(MATERIAL SHOWN begins)

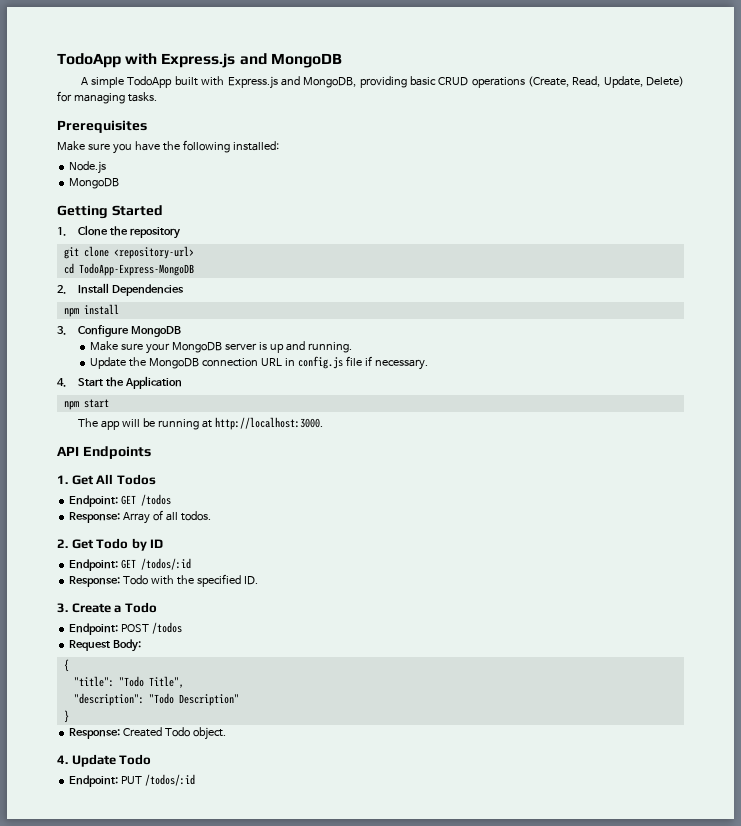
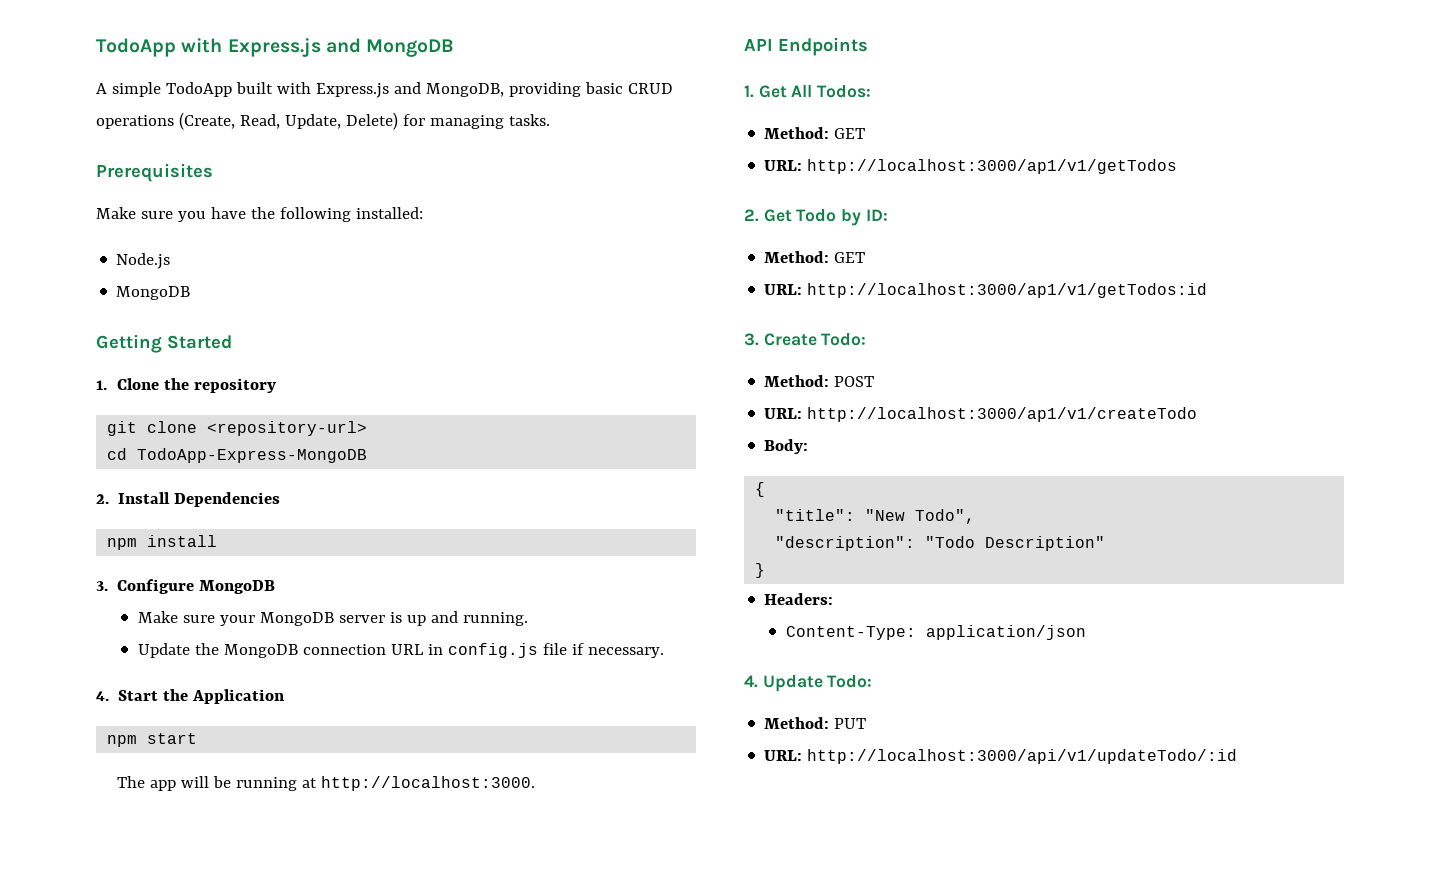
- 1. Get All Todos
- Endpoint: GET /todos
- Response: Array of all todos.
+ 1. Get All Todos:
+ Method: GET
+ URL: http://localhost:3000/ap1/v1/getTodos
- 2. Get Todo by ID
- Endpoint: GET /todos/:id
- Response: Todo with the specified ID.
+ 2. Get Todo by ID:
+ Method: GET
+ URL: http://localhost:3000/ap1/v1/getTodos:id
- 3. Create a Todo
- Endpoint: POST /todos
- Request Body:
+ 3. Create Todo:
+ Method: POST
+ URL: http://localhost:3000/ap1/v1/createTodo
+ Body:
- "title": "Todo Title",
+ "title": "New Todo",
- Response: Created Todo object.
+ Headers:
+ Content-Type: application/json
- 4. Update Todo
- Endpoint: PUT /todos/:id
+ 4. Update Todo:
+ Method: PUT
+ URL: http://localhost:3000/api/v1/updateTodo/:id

(MATERIAL SHOWN ends)

*YOUR INSTRUCTIONS*:
Across the records above, return every line that contains the word "Endpoint".

*EXERCISE ANSWER*:
- Endpoint: GET /todos
- Endpoint: GET /todos/:id
- Endpoint: POST /todos
- Endpoint: PUT /todos/:id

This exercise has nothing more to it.